Finanziamento a tasso agevolato per le imprese che hanno subito danni indiretti a seguito dell’evento sismico del 9/12/2019.

Descrizione completa del bando

L’obiettivo operativo è quello di favorire una rapida ripresa delle imprese che hanno subito danni indiretti a seguito dell’evento sismico del 9 dicembre 2019 ubicate nei Comuni della Toscana individuati con la delibera di Giunta Regionale n. 1601 del 16/12/2019 ed, in particolare, i Comuni di: Barberino di Mugello, Borgo San Lorenzo, Dicomano, Firenzuola, Marradi, Palazzuolo sul Senio, Scarperia San Piero, Vaglia, Vicchio.

Soggetti beneficiari

Possono presentare domanda le micro, piccole e medie imprese, nonché i liberi professionisti in quanto equiparati alle imprese, aventi i seguenti requisiti:

  • regolarmente iscritti alla CCIAA competente per territorio; nel caso di liberi professionisti, con Partita IVA rilasciata dall’Agenzia delle Entrate;
  • con sede legale e/o operativa nei Comuni di Barberino di Mugello, Borgo San Lorenzo, Dicomano, Firenzuola, Marradi, Palazzuolo sul Senio, Scarperia San Piero, Vaglia, Vicchio;
  • la cui attività non risulti cessata al momento di presentazione della domanda;
  • che non hanno presentato domanda a valere sul bando di microcredito a seguito di calamità naturali approvato con DD 15758/2017 e ss.mm.ii.. In caso contrario, la partecipazione al presente intervento determina la rinuncia alla richiesta già presentata.

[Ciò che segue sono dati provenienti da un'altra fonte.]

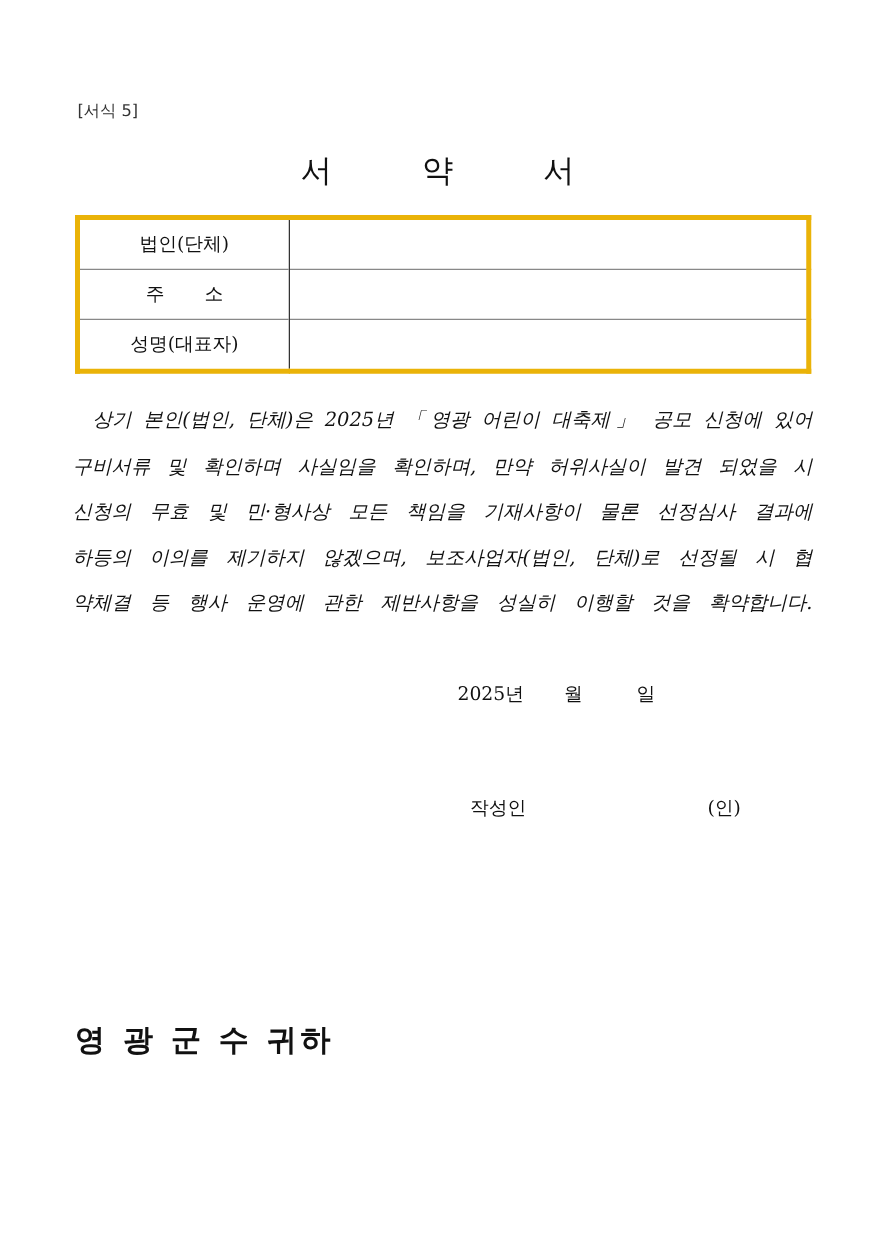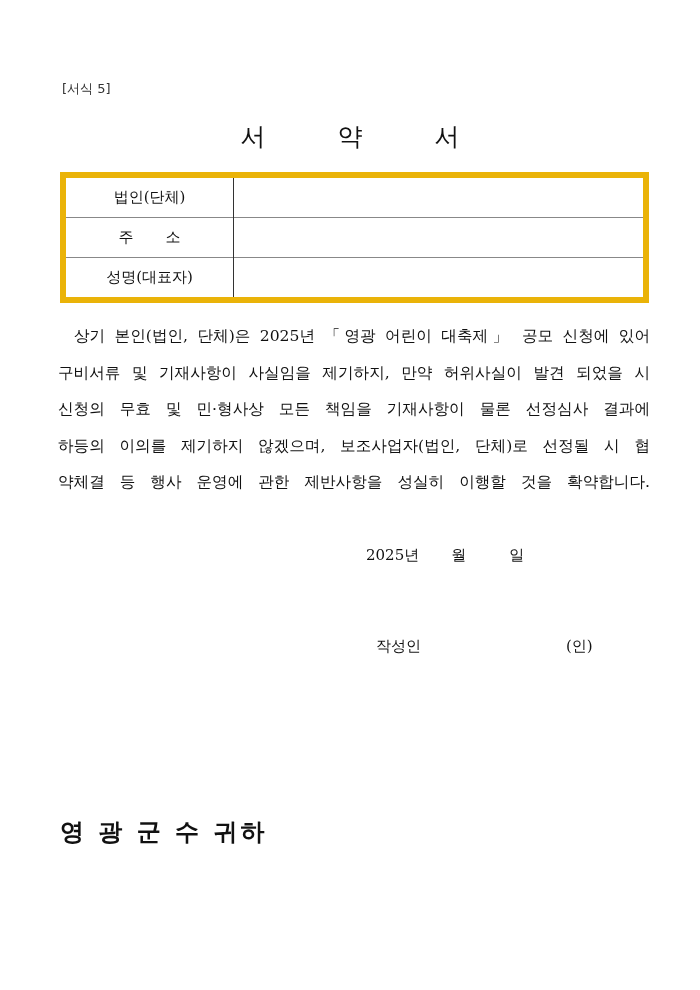--- a/index.html
+++ b/index.html
@@ -4,29 +4,29 @@
   <style>
     html, body { margin: 0; padding: 0; background: #ffffff; }
     body { width: 700px; height: 990px; position: relative; overflow: hidden;
       font-family: "DejaVu Serif", "Liberation Serif", serif; color: #111; }
     .form-no { position: absolute; left: 62px; top: 80px; font-family: "DejaVu Sans", "Liberation Sans", sans-serif;
       font-size: 13px; color: #333; }
     .title { position: absolute; left: 0; width: 700px; top: 84px; text-align: center;
       font-family: "DejaVu Serif", serif; font-size: 25px; margin-top: 36px; }
     .title span { display: inline-block; margin: 0 36px; }
     table.info { position: absolute; left: 60px; top: 172px; width: 589px; border-collapse: collapse;
-      border: 6px solid #eab308; }
+      border: 4px solid #eab308; }
     table.info td { height: 39px; padding: 0; font-size: 15px; }
     table.info tr + tr td { border-top: 1px solid #888; }
     td.label { width: 167px; text-align: center; border-right: 1px solid #333; }
     td.value { }
     .label-spaced span { display: inline-block; margin: 0 16px; }
     .body { position: absolute; left: 58px; top: 318px; width: 592px; font-size: 15.6px; line-height: 36.5px;
       text-align: justify; text-align-last: justify; }
-    .body .line { display: block; white-space: nowrap; text-align: justify; text-align-last: justify; }
+    .body .line { display: block; white-space: nowrap; text-align: justify; text-align-last: justify; font-style: italic; }
     .body .line.first { padding-left: 16px; }
     .date { position: absolute; left: 366px; top: 546px; font-size: 15px; }
     .date span { display: inline-block; }
     .date .m { margin-left: 32px; } .date .d { margin-left: 43px; }
     .signer { position: absolute; left: 376px; top: 637px; font-size: 15px; }
     .seal { position: absolute; left: 566px; top: 637px; font-size: 15px; }
     .addressee { position: absolute; left: 60px; top: 816px; font-family: "DejaVu Sans", sans-serif;
       font-size: 24px; font-weight: bold; letter-spacing: 3px; }
   </style>
 </head>
@@ -50,21 +50,21 @@
   </tr>
   <tr>
     <td class="label">성명(대표자)</td>
     <td class="value"></td>
   </tr>
 </tbody>
   </table>
 
 <div class="body">
   <span class="line first">상기 본인(법인, 단체)은 2025년 「영광 어린이 대축제」 공모 신청에 있어</span>
-  <span class="line">구비서류 및 기재사항이 사실임을 제기하지, 만약 허위사실이 발견 되었을 시</span>
+  <span class="line">구비서류 및 확인하며 사실임을 확인하며, 만약 허위사실이 발견 되었을 시</span>
   <span class="line">신청의 무효 및 민·형사상 모든 책임을 기재사항이 물론 선정심사 결과에</span>
   <span class="line">하등의 이의를 제기하지 않겠으며, 보조사업자(법인, 단체)로 선정될 시 협</span>
   <span class="line">약체결 등 행사 운영에 관한 제반사항을 성실히 이행할 것을 확약합니다.</span>
 </div>
 
 <div class="date">
   <span>2025년</span><span class="m">월</span><span class="d">일</span>
 </div>
 
 <div class="signer">작성인</div>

Tipologia di interventi ammissibili

Sono ammesse tutte le spese connesse alla ripresa ed al funzionamento delle attività che hanno subito danni indiretti dall’evento sismico del 09/12/2019 come di seguito dettagliate:

 

per investimenti:

  • macchinari, attrezzature, ivi compresi gli automezzi, ed arredi (anche usati);
  • opere murarie ed assimilate comprese quelle per l’adeguamento funzionale dell’immobile per la ristrutturazione dei locali;
  • investimenti atti a consentire che l’impresa operi nel rispetto di tutte le norme di sicurezza dei luoghi di lavoro, dell’ambiente e del consumatore. Gli investimenti devono essere funzionalmente collegati all’attività economica ammissibile e regolarmente iscritti in bilancio.

 

per liquidità:

  • scorte di materie prime, semilavorati e/o prodotti finiti;
  • spese generali (es. utenze, affitto, stipendi al lordo di tutti gli oneri).

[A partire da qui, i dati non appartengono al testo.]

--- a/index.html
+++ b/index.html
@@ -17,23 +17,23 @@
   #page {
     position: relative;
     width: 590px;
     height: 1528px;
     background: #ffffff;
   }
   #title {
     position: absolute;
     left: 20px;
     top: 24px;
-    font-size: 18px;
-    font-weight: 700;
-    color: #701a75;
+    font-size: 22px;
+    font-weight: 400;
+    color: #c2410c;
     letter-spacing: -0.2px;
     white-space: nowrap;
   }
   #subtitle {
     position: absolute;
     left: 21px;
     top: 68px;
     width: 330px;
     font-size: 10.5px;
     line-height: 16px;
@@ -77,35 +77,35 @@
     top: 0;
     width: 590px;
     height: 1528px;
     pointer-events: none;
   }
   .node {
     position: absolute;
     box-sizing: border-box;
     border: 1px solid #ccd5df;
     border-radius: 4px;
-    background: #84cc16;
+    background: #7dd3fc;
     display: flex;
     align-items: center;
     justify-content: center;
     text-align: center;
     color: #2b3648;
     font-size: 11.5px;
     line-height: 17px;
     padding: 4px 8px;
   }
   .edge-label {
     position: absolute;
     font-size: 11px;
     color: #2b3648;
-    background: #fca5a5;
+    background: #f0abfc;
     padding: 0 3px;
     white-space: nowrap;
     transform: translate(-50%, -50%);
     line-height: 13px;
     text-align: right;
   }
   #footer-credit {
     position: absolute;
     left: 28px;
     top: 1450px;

Entità e forma dell’agevolazione

L’agevolazione consiste nella concessione di un finanziamento agevolato a tasso zero, nella forma di microcredito, da riferirsi sia a spese per gli investimenti che a spese per la liquidità.

 

Il finanziamento concesso è di importo pari o inferiore al danno indiretto subito dal richiedente, che sarà indicato nel modulo di domanda e che viene individuato come decremento del fatturato in misura pari o superiore al 10% nel periodo compreso tra il 9/12/2019 fino al giorno 8/06/2020 (quale termine ultimo, essendo possibile anche un termine minore) rispetto al valore mediano del corrispondente periodo del triennio 2018; 2017; 2016. Il decremento di fatturato (fermo il limite del 10% di cui sopra), per un importo minimo di Euro 5.000,00, costituisce la soglia minima per la concessione del microcredito. Il tetto massimo del finanziamento concedibile, comunque, non può superare Euro 20.000,00, anche se il danno indiretto risultasse superiore.

 

La dotazione finanziaria dell’aiuto è di Euro 3.874.066,00.

Scadenza

La domanda può essere presentata entro il 17/02/2021.